* What you should do *
Give back an exact repetition of the material below, from its first line through the line that contains "- You should", both included, minus the pictures.

* Material shown *
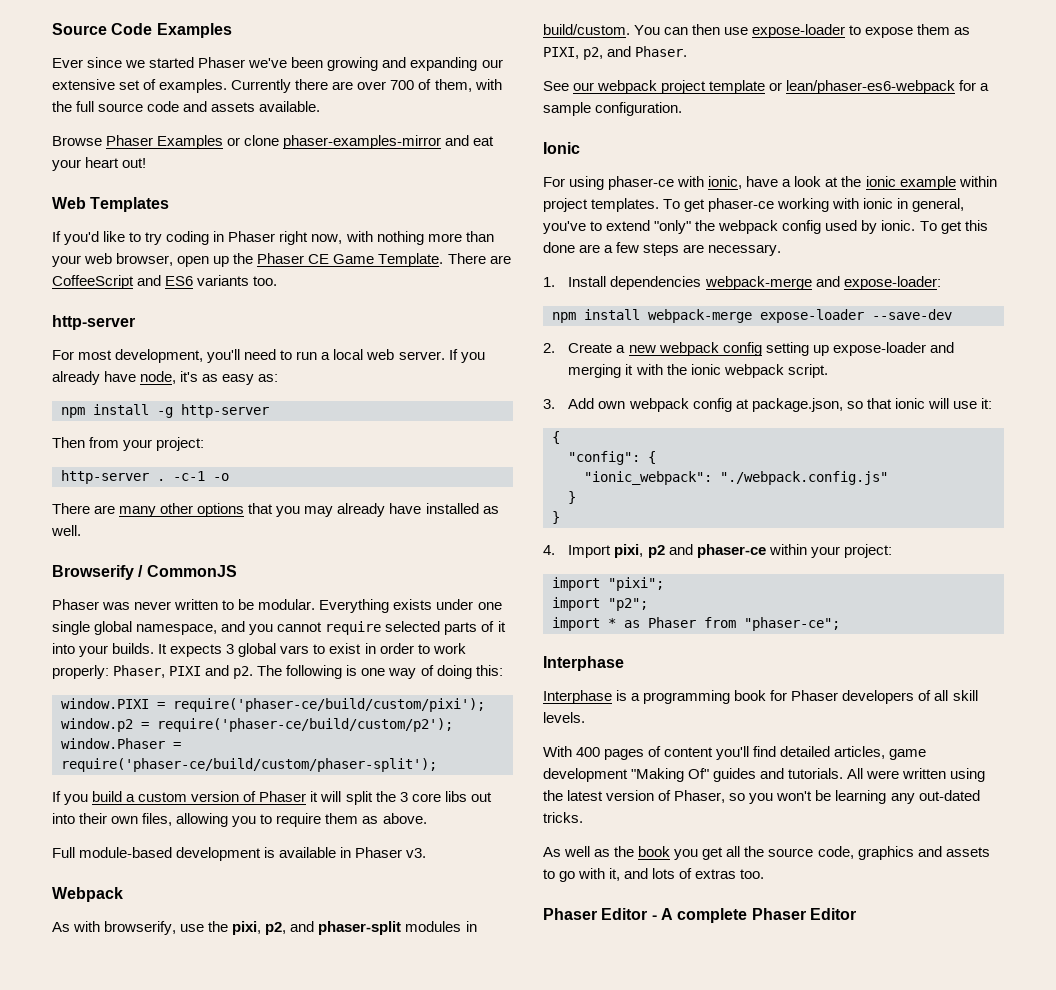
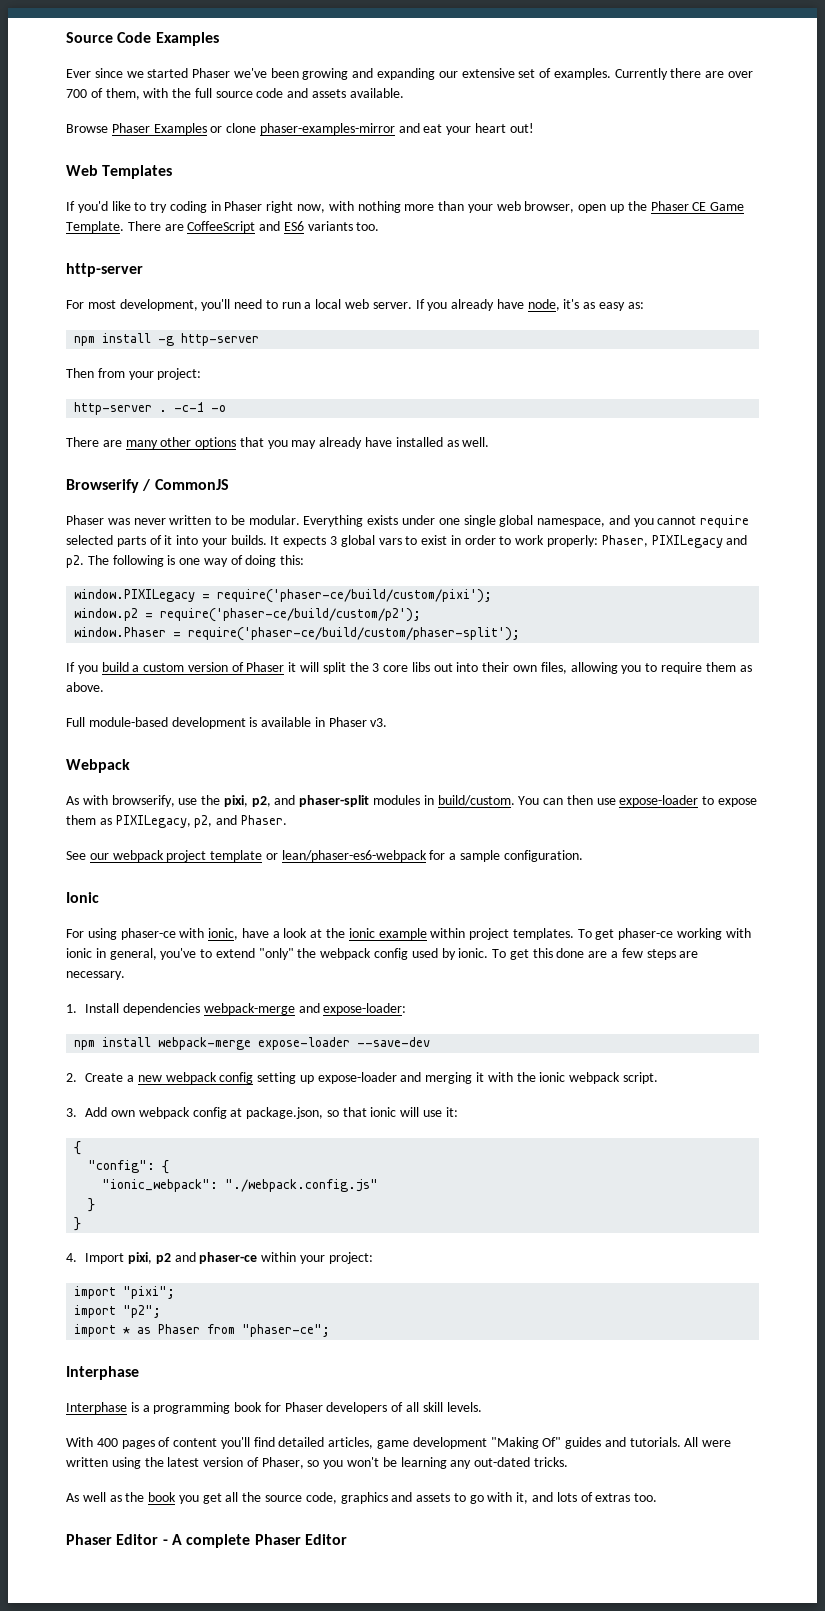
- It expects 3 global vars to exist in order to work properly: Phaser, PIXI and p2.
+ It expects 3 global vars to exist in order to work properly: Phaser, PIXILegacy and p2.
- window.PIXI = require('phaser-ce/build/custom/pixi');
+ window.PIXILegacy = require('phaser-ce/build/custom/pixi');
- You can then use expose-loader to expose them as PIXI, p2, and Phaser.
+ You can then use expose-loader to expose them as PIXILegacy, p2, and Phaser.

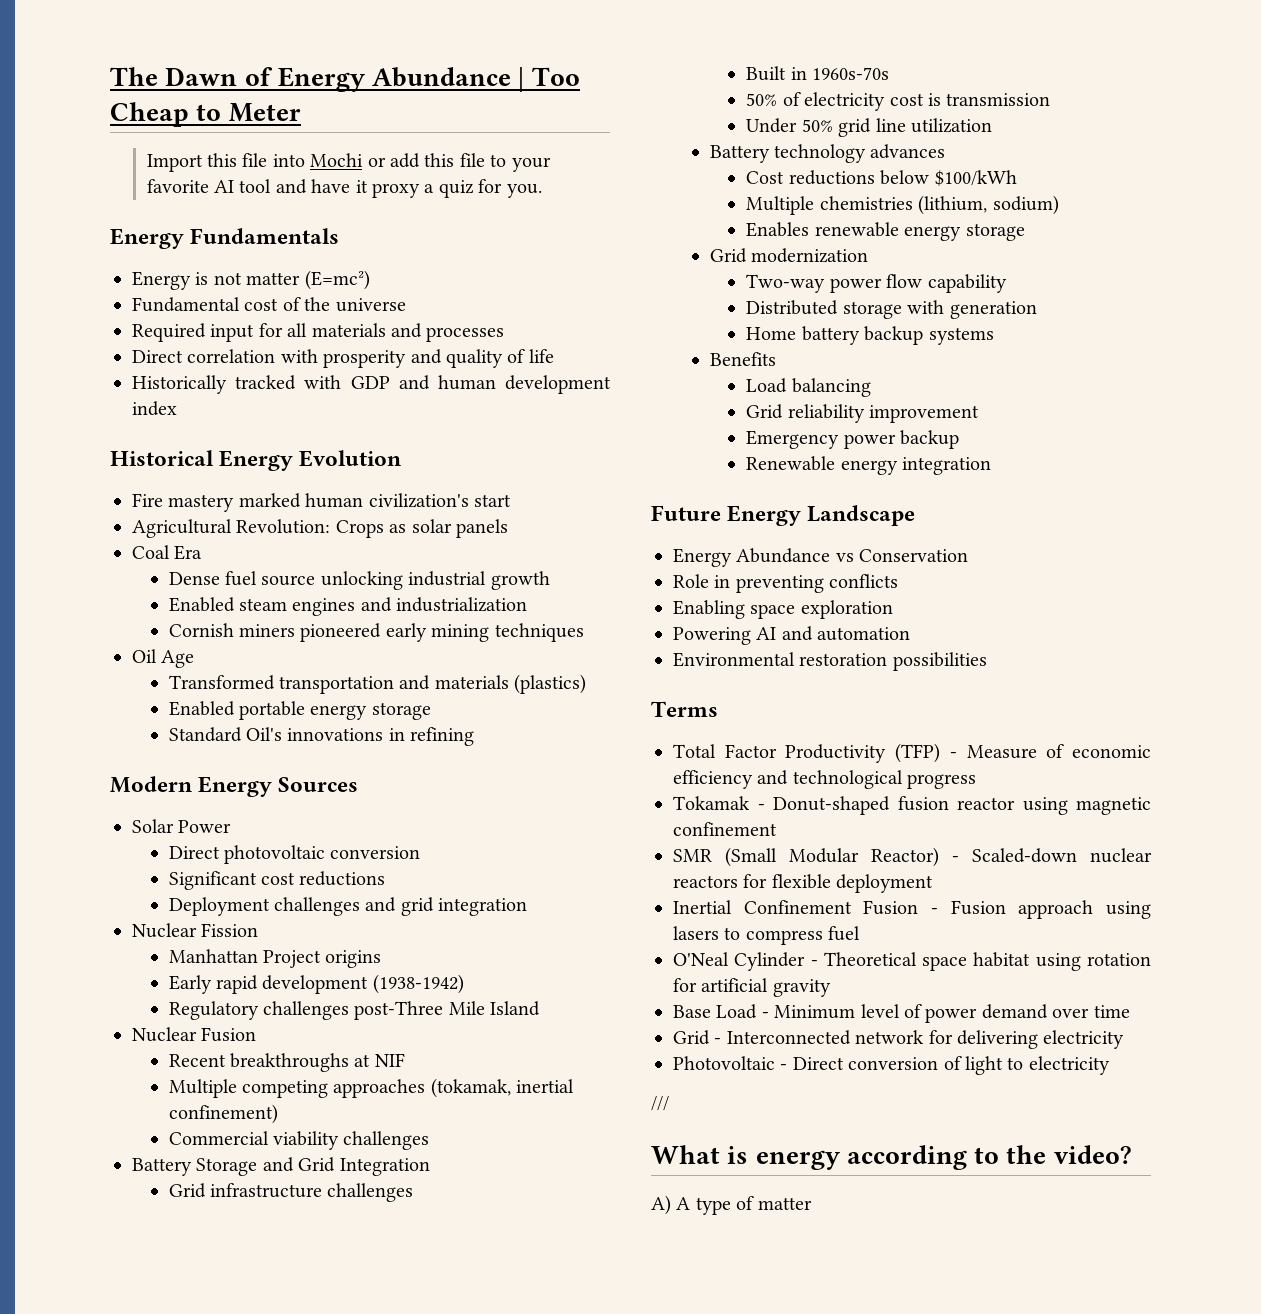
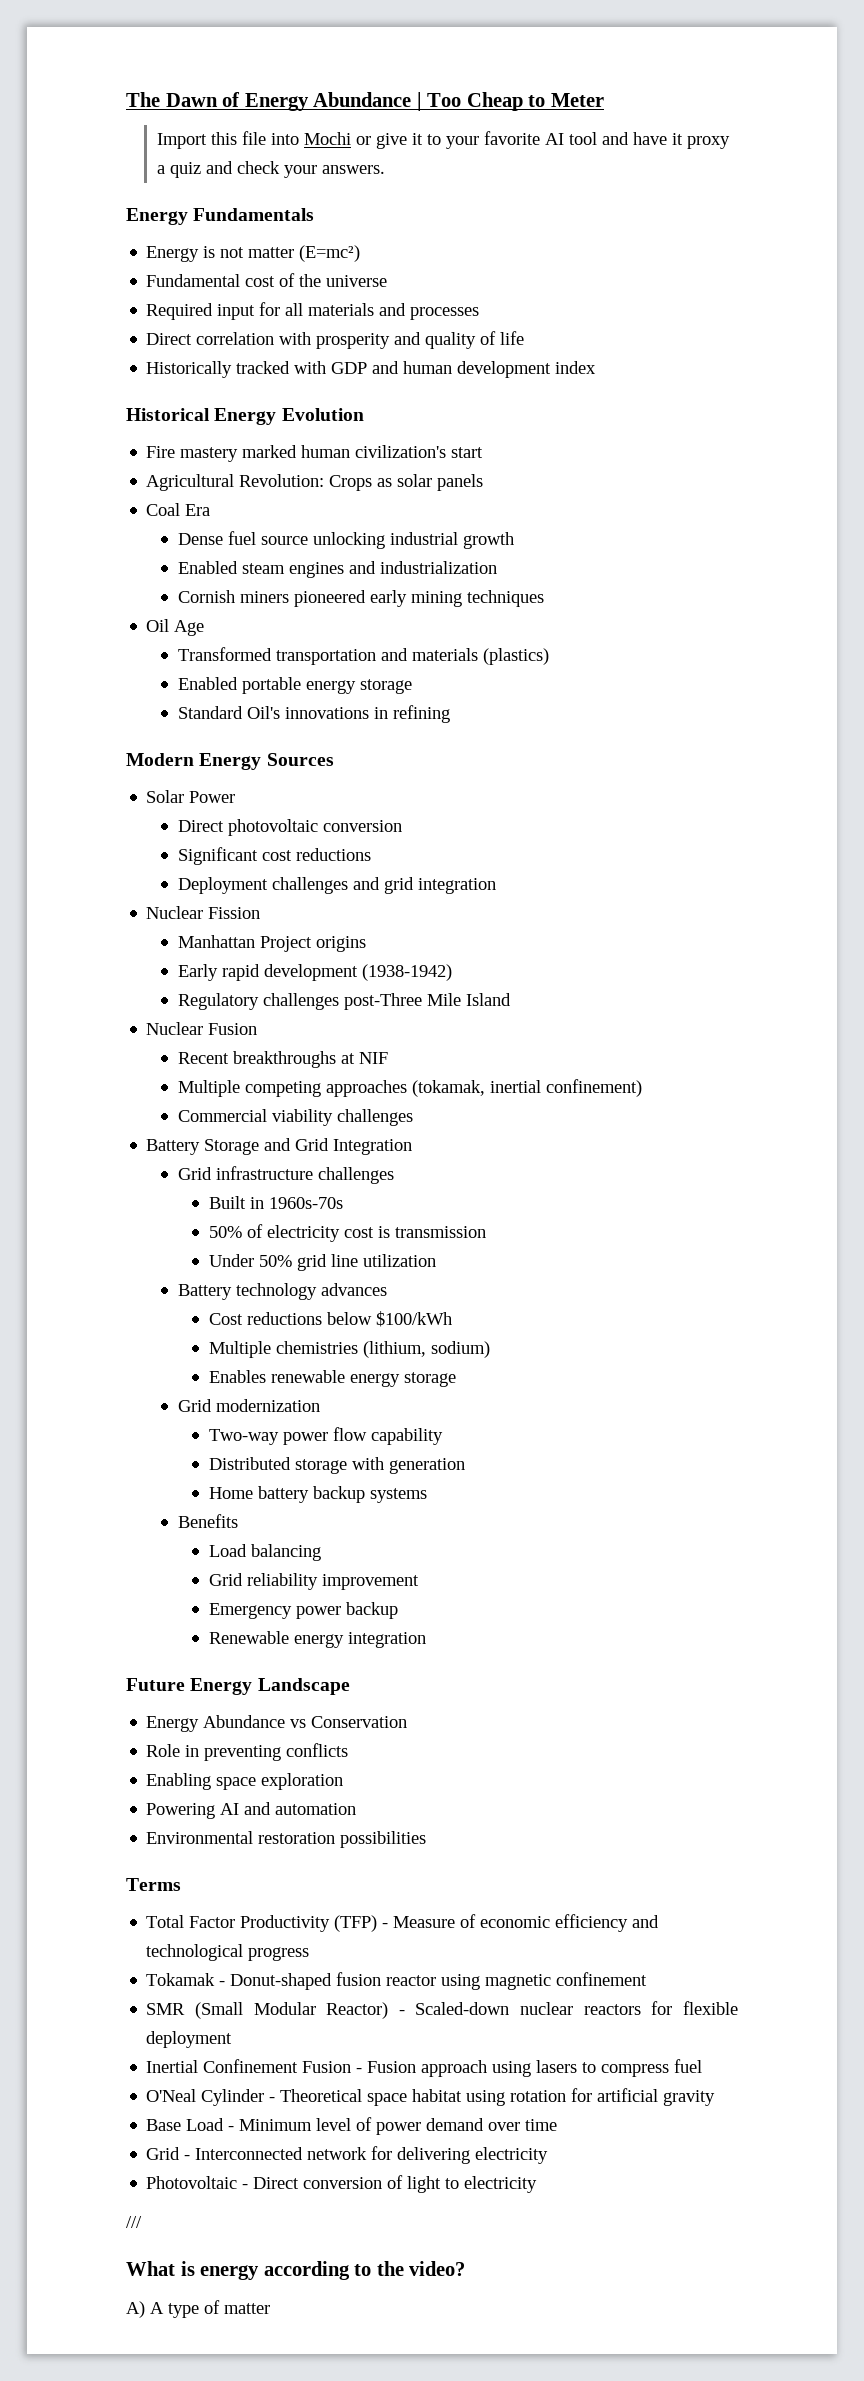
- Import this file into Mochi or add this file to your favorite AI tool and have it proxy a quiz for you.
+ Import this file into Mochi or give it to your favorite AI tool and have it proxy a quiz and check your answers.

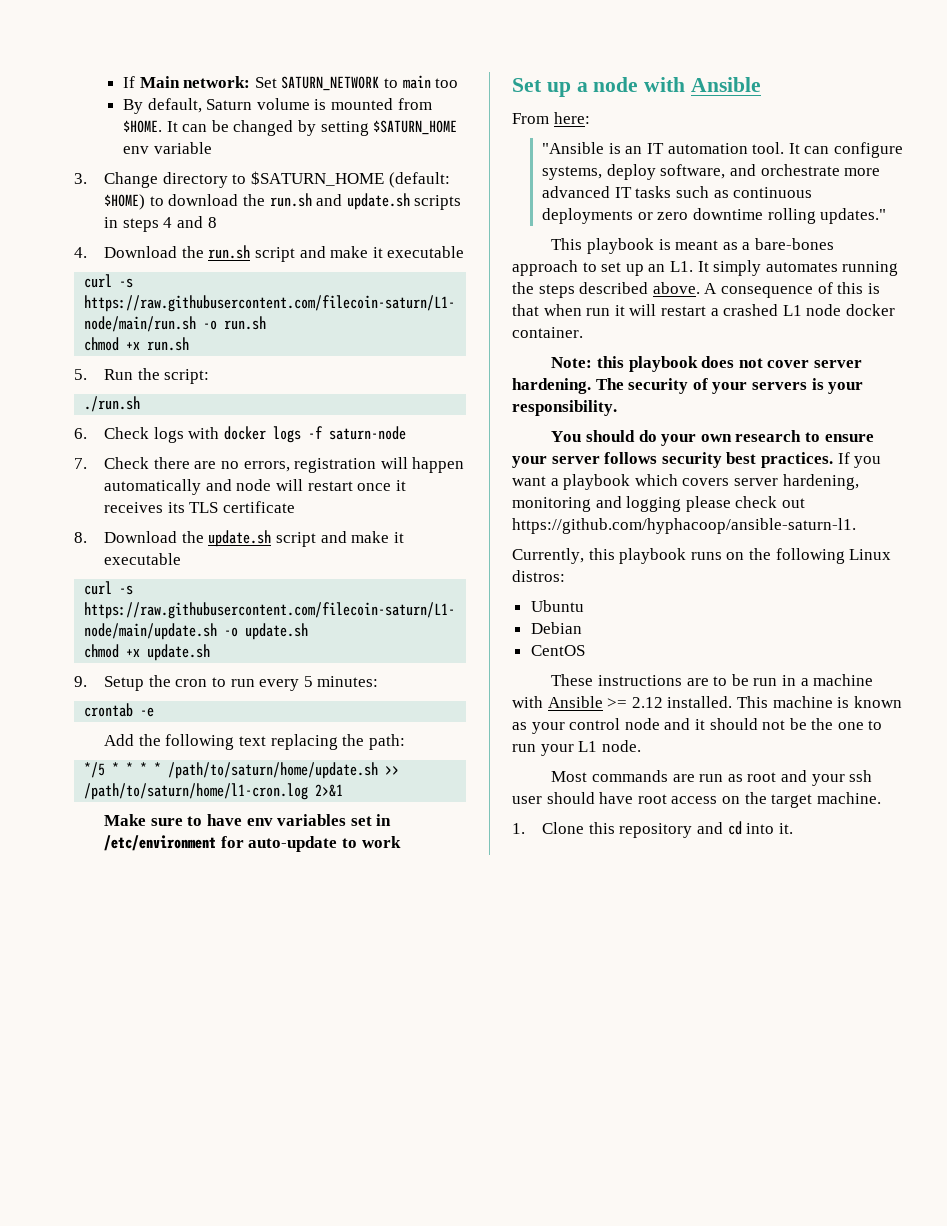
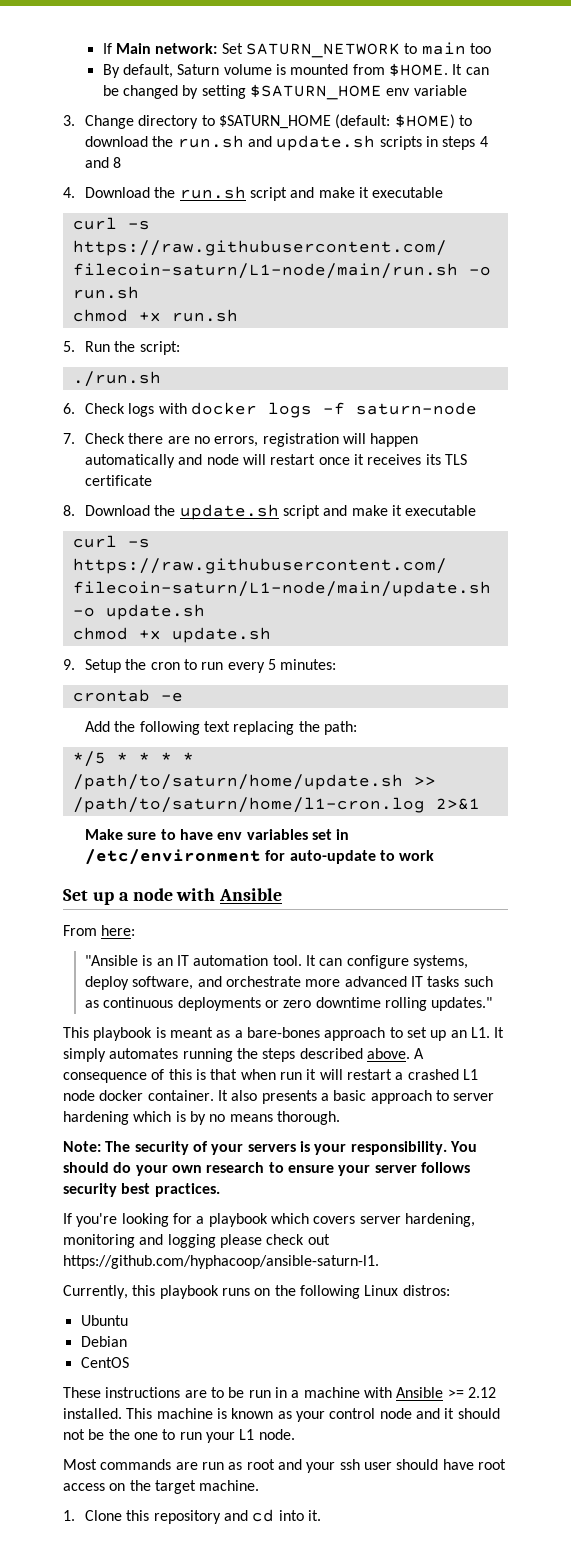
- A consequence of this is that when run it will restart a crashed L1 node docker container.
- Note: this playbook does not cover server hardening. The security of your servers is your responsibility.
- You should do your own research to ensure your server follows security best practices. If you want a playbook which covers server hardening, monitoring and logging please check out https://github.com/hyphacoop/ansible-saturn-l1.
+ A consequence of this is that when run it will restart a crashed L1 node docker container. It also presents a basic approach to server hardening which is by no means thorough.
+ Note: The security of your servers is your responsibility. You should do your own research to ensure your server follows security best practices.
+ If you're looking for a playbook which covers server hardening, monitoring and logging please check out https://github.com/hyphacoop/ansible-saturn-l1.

* Response to this task *
- It expects 3 global vars to exist in order to work properly: Phaser, PIXI and p2.
+ It expects 3 global vars to exist in order to work properly: Phaser, PIXILegacy and p2.
- window.PIXI = require('phaser-ce/build/custom/pixi');
+ window.PIXILegacy = require('phaser-ce/build/custom/pixi');
- You can then use expose-loader to expose them as PIXI, p2, and Phaser.
+ You can then use expose-loader to expose them as PIXILegacy, p2, and Phaser.

- Import this file into Mochi or add this file to your favorite AI tool and have it proxy a quiz for you.
+ Import this file into Mochi or give it to your favorite AI tool and have it proxy a quiz and check your answers.

- A consequence of this is that when run it will restart a crashed L1 node docker container.
- Note: this playbook does not cover server hardening. The security of your servers is your responsibility.
- You should do your own research to ensure your server follows security best practices. If you want a playbook which covers server hardening, monitoring and logging please check out https://github.com/hyphacoop/ansible-saturn-l1.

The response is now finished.